**WHAT YOU SHOULD DO:**
Without including any images, repeat the data exactly.

Dataset entries

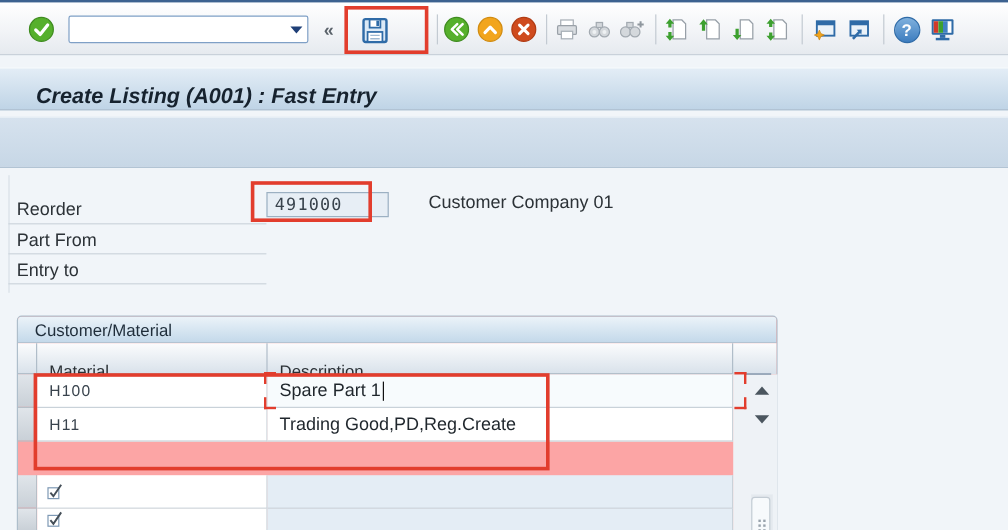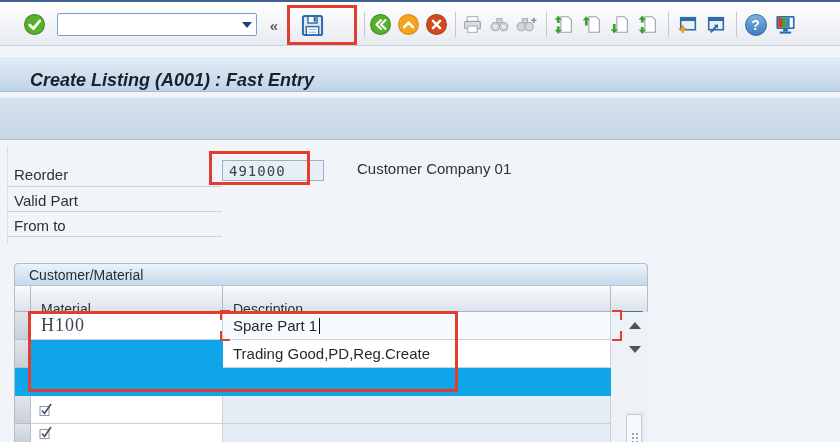--- a/index.html
+++ b/index.html
@@ -262,7 +262,7 @@
 
   <span class="flabel" style="top:166px;">Reorder</span>
   <div class="fline" style="top:186px;"></div>
-  <span class="flabel" style="top:192px;">Valid Part</span>
+  <span class="flabel" style="top:192px;">Part From</span>
   <div class="fline" style="top:211px;"></div>
   <span class="flabel" style="top:217px;">From to</span>
   <div class="fline" style="top:236px;"></div>

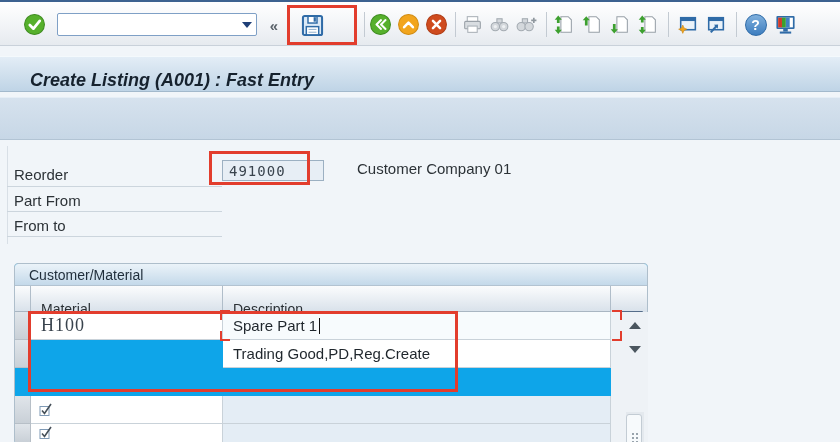--- a/index.html
+++ b/index.html
@@ -264,7 +264,7 @@
   <div class="fline" style="top:186px;"></div>
   <span class="flabel" style="top:192px;">Part From</span>
   <div class="fline" style="top:211px;"></div>
-  <span class="flabel" style="top:217px;">From to</span>
+  <span class="flabel" style="top:217px;">Entry to</span>
   <div class="fline" style="top:236px;"></div>
 
   <input class="finput" style="top: 160px;" value="491000">

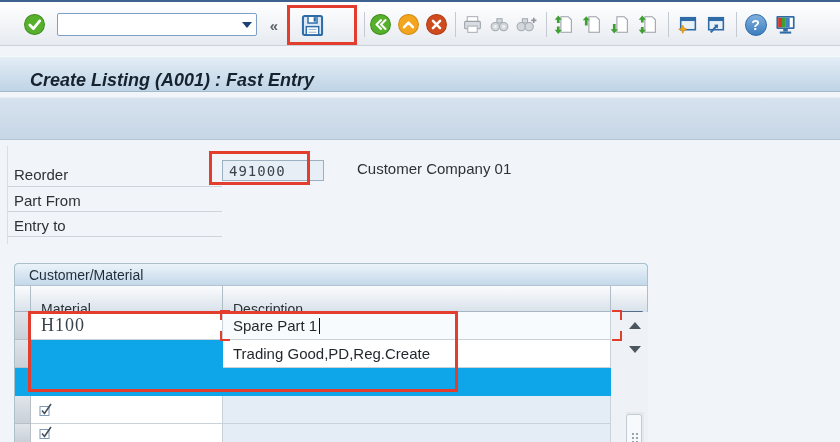--- a/index.html
+++ b/index.html
@@ -47,7 +47,7 @@
 
   
   .groupbox{position:absolute;left:14px;top:263px;width:634px;height:179px;box-sizing:border-box;
-            border:1px solid #aebecb;border-radius:4px 4px 0 0;background:#0ea5e9;}
+            border:1px solid #aebecb;border-radius:4px 4px 0 0;background:#fca5a5;}
   .ghead{position:absolute;left:0;top:0;width:100%;height:22px;box-sizing:border-box;
          background:linear-gradient(#ebf3f9,#c4d9ea);border-bottom:1px solid #b3c3d1;
          border-radius:3px 3px 0 0;display:flex;align-items:center;}

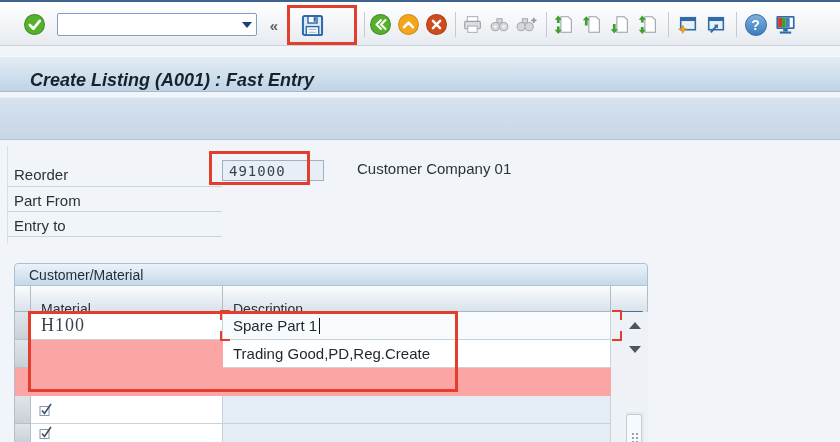--- a/index.html
+++ b/index.html
@@ -64,8 +64,8 @@
   .matcell{position:absolute;left:16px;width:192px;height:28px;box-sizing:border-box;
            background:#ffffff;border-right:1px solid #c9d2d9;border-bottom:1px solid #c9d2d9;
            display:flex;align-items:center;}
-  .matcell span.txt{margin-left:10px;font-family:Liberation Serif, serif;
-                    font-size:18px;letter-spacing:1px;color:#39434d;}
+  .matcell span.txt{margin-left:10px;font-family:Liberation Sans, sans-serif;
+                    font-size:13px;letter-spacing:1px;color:#39434d;}
   .desccell{position:absolute;left:208px;width:388px;height:28px;box-sizing:border-box;
             background:#ffffff;border-right:1px solid #c9d2d9;border-bottom:1px solid #c9d2d9;
             display:flex;align-items:center;font-size:15px;color:#1f262c;}

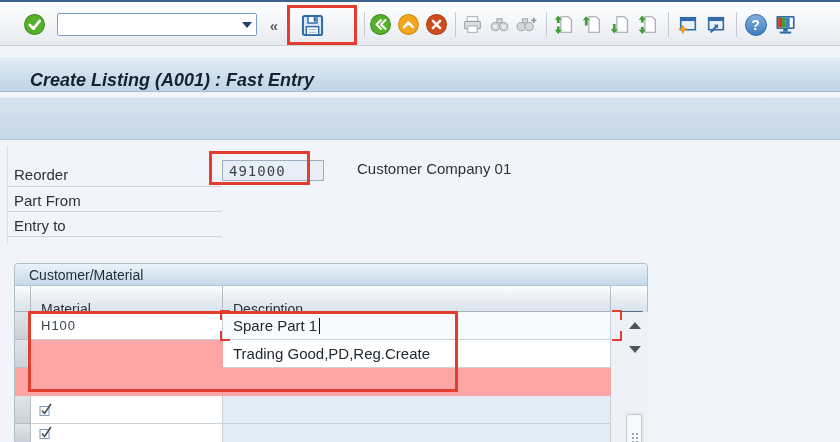--- a/index.html
+++ b/index.html
@@ -312,6 +312,9 @@
 
     <div class="row" style="left:0;top:76px;width:596px;">
       <div class="selcell"></div>
+      <div class="matcell">
+        <span class="txt">H11</span>
+      </div>
       <div class="desccell">
         <span class="txt">Trading Good,PD,Reg.Create</span>
       </div>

**ANSWER SPACE:**
--- a/index.html
+++ b/index.html
@@ -262,7 +262,7 @@
 
   <span class="flabel" style="top:166px;">Reorder</span>
   <div class="fline" style="top:186px;"></div>
-  <span class="flabel" style="top:192px;">Valid Part</span>
+  <span class="flabel" style="top:192px;">Part From</span>
   <div class="fline" style="top:211px;"></div>
   <span class="flabel" style="top:217px;">From to</span>
   <div class="fline" style="top:236px;"></div>

--- a/index.html
+++ b/index.html
@@ -264,7 +264,7 @@
   <div class="fline" style="top:186px;"></div>
   <span class="flabel" style="top:192px;">Part From</span>
   <div class="fline" style="top:211px;"></div>
-  <span class="flabel" style="top:217px;">From to</span>
+  <span class="flabel" style="top:217px;">Entry to</span>
   <div class="fline" style="top:236px;"></div>
 
   <input class="finput" style="top: 160px;" value="491000">

--- a/index.html
+++ b/index.html
@@ -47,7 +47,7 @@
 
   
   .groupbox{position:absolute;left:14px;top:263px;width:634px;height:179px;box-sizing:border-box;
-            border:1px solid #aebecb;border-radius:4px 4px 0 0;background:#0ea5e9;}
+            border:1px solid #aebecb;border-radius:4px 4px 0 0;background:#fca5a5;}
   .ghead{position:absolute;left:0;top:0;width:100%;height:22px;box-sizing:border-box;
          background:linear-gradient(#ebf3f9,#c4d9ea);border-bottom:1px solid #b3c3d1;
          border-radius:3px 3px 0 0;display:flex;align-items:center;}

--- a/index.html
+++ b/index.html
@@ -64,8 +64,8 @@
   .matcell{position:absolute;left:16px;width:192px;height:28px;box-sizing:border-box;
            background:#ffffff;border-right:1px solid #c9d2d9;border-bottom:1px solid #c9d2d9;
            display:flex;align-items:center;}
-  .matcell span.txt{margin-left:10px;font-family:Liberation Serif, serif;
-                    font-size:18px;letter-spacing:1px;color:#39434d;}
+  .matcell span.txt{margin-left:10px;font-family:Liberation Sans, sans-serif;
+                    font-size:13px;letter-spacing:1px;color:#39434d;}
   .desccell{position:absolute;left:208px;width:388px;height:28px;box-sizing:border-box;
             background:#ffffff;border-right:1px solid #c9d2d9;border-bottom:1px solid #c9d2d9;
             display:flex;align-items:center;font-size:15px;color:#1f262c;}

--- a/index.html
+++ b/index.html
@@ -312,6 +312,9 @@
 
     <div class="row" style="left:0;top:76px;width:596px;">
       <div class="selcell"></div>
+      <div class="matcell">
+        <span class="txt">H11</span>
+      </div>
       <div class="desccell">
         <span class="txt">Trading Good,PD,Reg.Create</span>
       </div>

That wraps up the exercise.